While I alone remain responsible for the contents of this volume, I am deeply grateful to many who helped me along the way. Insights from the article I coauthored with Michal Kravel-Tovi on the construction of messianic temporality in Chabad, based on her master’s thesis, found their way into this book. A book chapter I coauthored with Zvi Mark, which compared the Hasidic sects of Chabad and Bratslav, gave rise to Chapter 13 in this book. Aside from allowing me to make use of our joint texts in my work, Kravel-Tovi and Mark helped me with fruitful comments. I also profited from two other master’s theses on messianic Chabad by Sagiv Elbaz and Shlomo Reinitz. Elbaz also served as my research assistant, and his high work ethic combined with intimate knowledge of Chabad proved invaluable to the project. The late Rabbi Yehoshua Mondshine, a historian of Chabad and a Chabad Hasid himself, generously gave me access to his private collection of documents associated with the messianic ferment in the movement. The text was enriched by discussions and exchanges with Henry Abramovitch, Benjamin Beit-Hallahmi, Kimmy Caplan, Alon Dahan, Rachel Elior, Immanuel Etkes, Menachem Friedman, Jonathan Garb, Galit Hazan Rokem, Samuel Heilman, Boaz Huss, Moshe Idel, Haviva Pedaya, Tomer Persico, Ada Rapoport Albert, Ariel Rot, and Gadi Sagiv.

I would also like to thank the Eshkol Institute at the Faculty of the Social Sciences at the Hebrew University of Jerusalem for funding my research and the Open University Press for publishing the Hebrew version of this book and for granting it the Goldberg Prize.

I am deeply indebted to Tanya Luhrmann and Ann Taves, the editors of the Spiritual Phenomena Series at Stanford University Press, for their encouragement and comments. The constructive comments of Shaul Kellner and a second, anonymous reviewer helped me to improve the manuscript in various ways. Emily-Jane Cohen, SUP executive editor, lavished me with thoughtful suggestions that contributed significantly to the book’s outline and coherence. After she had left SUP, Faith Wilson Stein, Kate Wahl, and Gigi Mark accompanied me in the last phases of production with dedication and care.

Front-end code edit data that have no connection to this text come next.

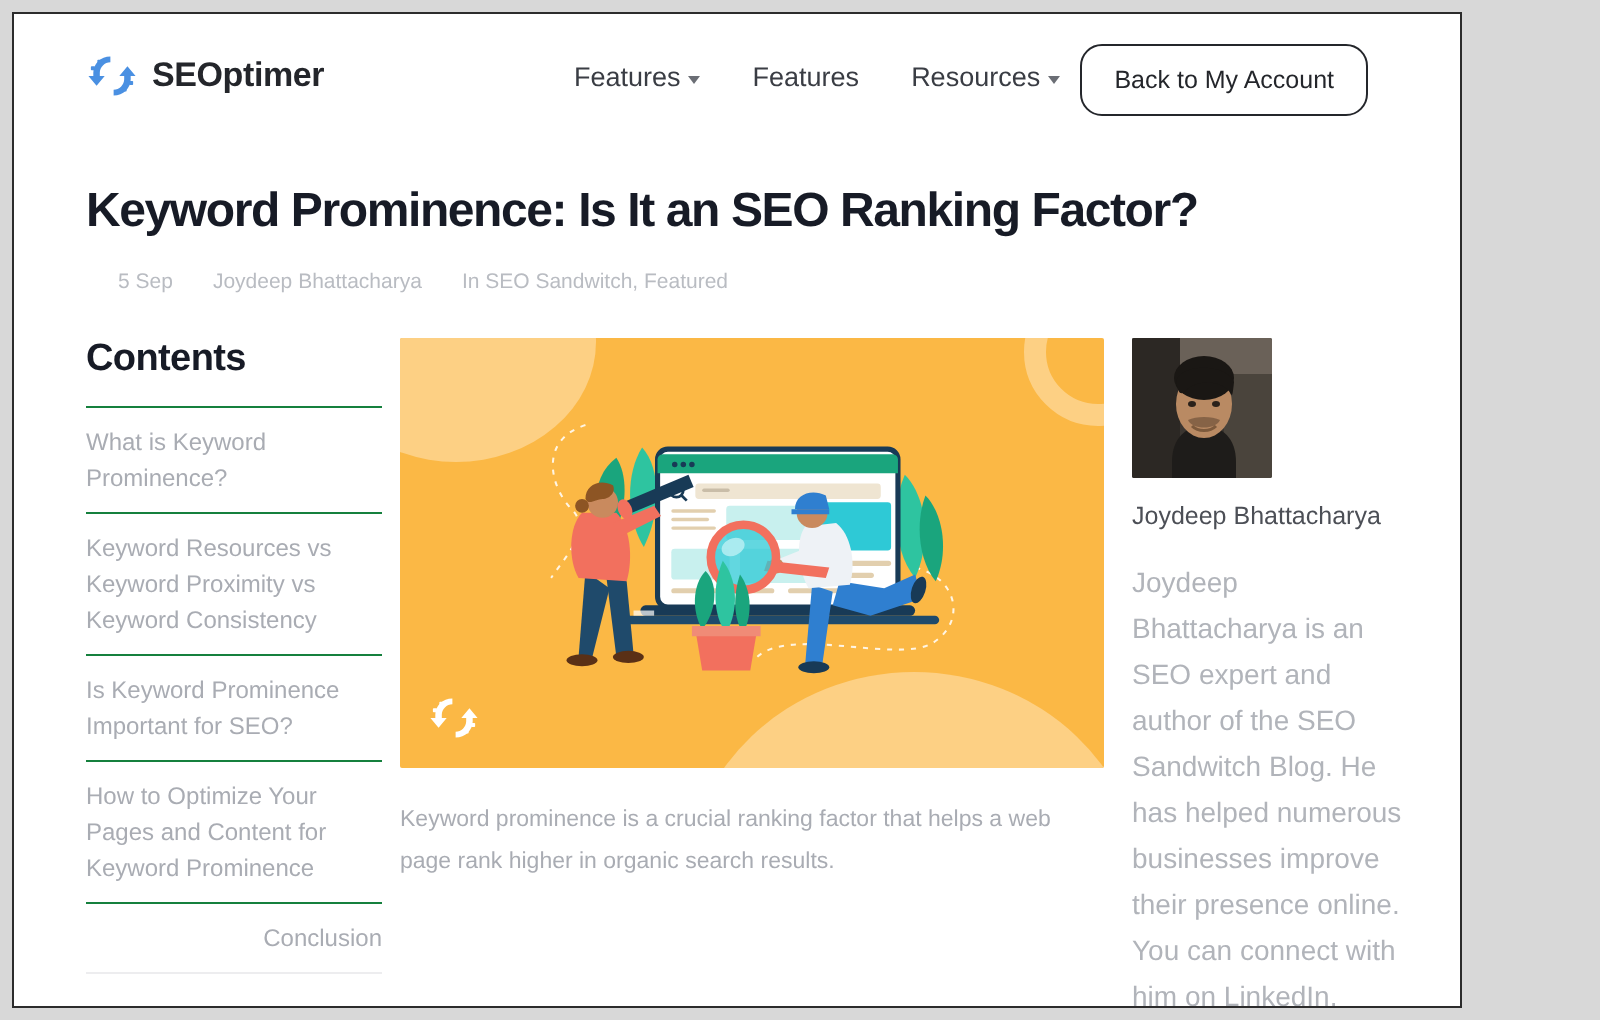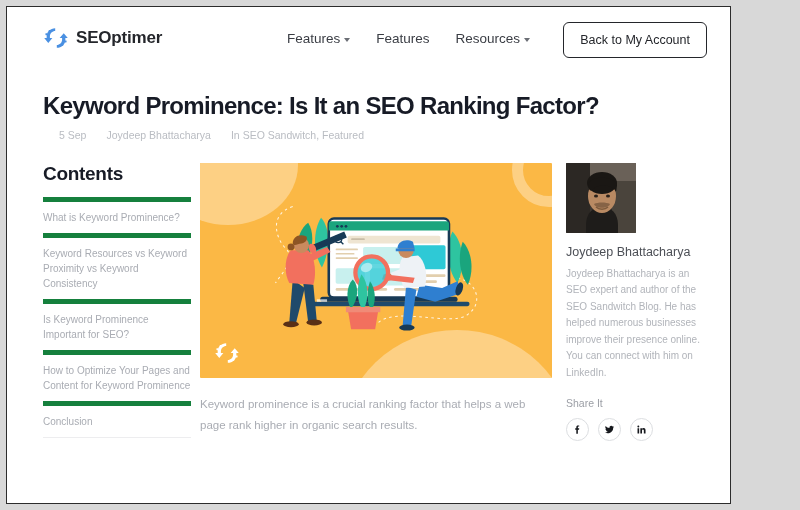--- a/index.html
+++ b/index.html
@@ -49,9 +49,9 @@
     display: inline-block; margin-top: 2px;
   }
   #account-btn {
-    position: absolute; right: 23px; top: 15px;
+    position: absolute; right: 46px; top: 15px;
     border: 1px solid #24262b;
-    border-radius: 6px;
+    border-radius: 11px;
     padding: 10px 16px;
     font-size: 12.5px; color: #24262b;
     background: #fff; cursor: pointer;

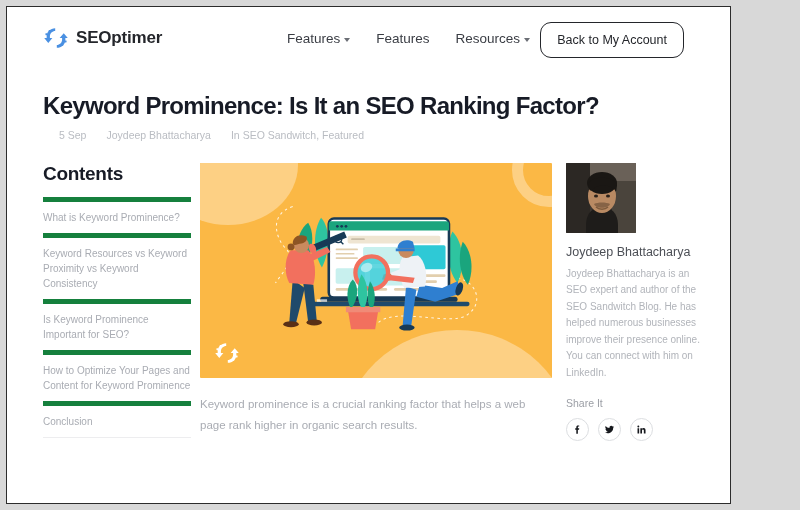--- a/index.html
+++ b/index.html
@@ -69,7 +69,7 @@
     max-width: 660px;
   }
   #meta-row {
-    margin-top: 8px; margin-left: 16px;
+    margin-top: 14px; margin-left: 16px;
     display: flex; align-items: center; gap: 20px;
     font-size: 10.5px; color: #b9bcc2;
   }

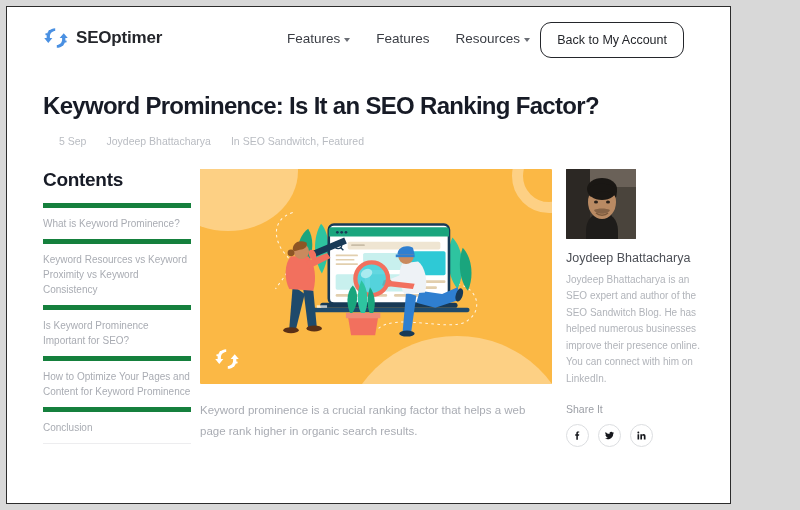--- a/index.html
+++ b/index.html
@@ -86,10 +86,10 @@
     letter-spacing: -0.3px; margin-bottom: 12px;
   }
   .toc-item {
-    font-size: 10px; line-height: 1.5;
+    font-size: 12px; line-height: 1.5;
     color: #a9acb3;
     padding: 8px 0 8px 0;
-    border-top: 5px solid #15803d;
+    border-top: 1px solid #15803d;
     cursor: pointer;
   }
   .toc-item:last-child { border-bottom: 1px solid #ededef; }

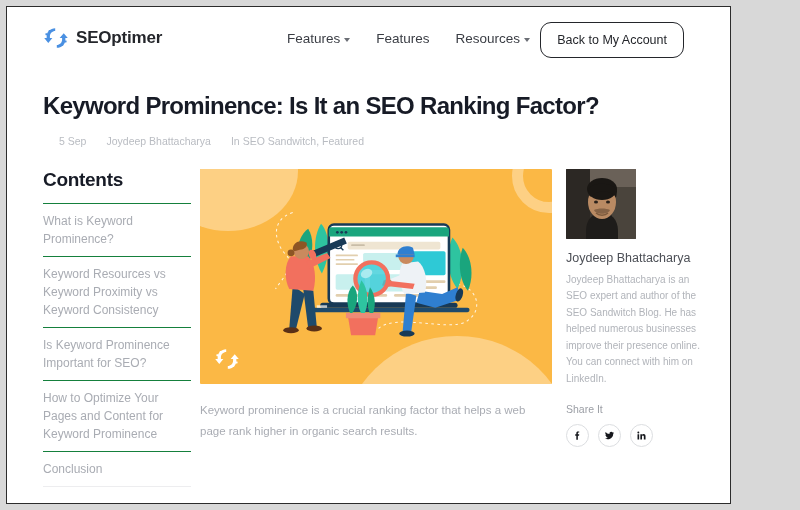--- a/index.html
+++ b/index.html
@@ -145,8 +145,8 @@
     font-size: 12.5px; color: #4c4f56;
   }
   #author-bio {
-    margin-top: 7px;
-    font-size: 10px; line-height: 1.65;
+    margin-top: 15px;
+    font-size: 14px; line-height: 1.65;
     color: #b1b4ba;
   }
   #share-label {

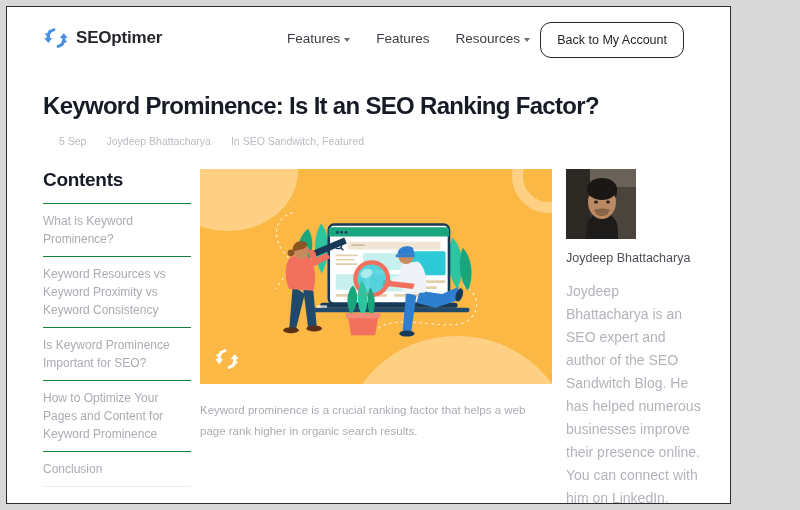--- a/index.html
+++ b/index.html
@@ -92,7 +92,7 @@
     border-top: 1px solid #15803d;
     cursor: pointer;
   }
-  .toc-item:last-child { border-bottom: 1px solid #ededef; }
+  .toc-item:last-child { border-bottom: 1px solid #ededef; text-align: right; }
 
   #center-col {
     flex: 1 1 auto;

In this volume I revisit some of the material I have published elsewhere and gratefully acknowledge the publishers for granting me permission to use this material. These publications appeared as “To Make Many More Menachem Mendels: Childlessness, Procreation, and Creation in Messianic Habad,” Contemporary Jewry (2012) 32:2, pp. 111–134; “We Want to See Our King: Apparitions in Messianic Habad,” Ethos (2013) 41:1, pp. 98–126; and “Between Tsaddiq and Messiah: A Comparative Analysis of Chabad and Breslav Hasidic Groups,” in After Spirituality: Studies in Mystical Traditions (2012), Jonathan Garb and Phillip Wexler, eds. (New York: Peter Lang), pp. 47–78 (coauthored with Zvi Mark).

NOTES

1. Admor is a Hebrew acronym for “our master, teacher, and rabbi.”

2. A Hasidic community without a reigning tzadik is rare but not unprecedented. The Bratslaver Hasidim have been in that situation for more than two hundred years since the death of the sect’s founder, Rabbi Nachman of Bratslav, in 1810 (see Chapter 13).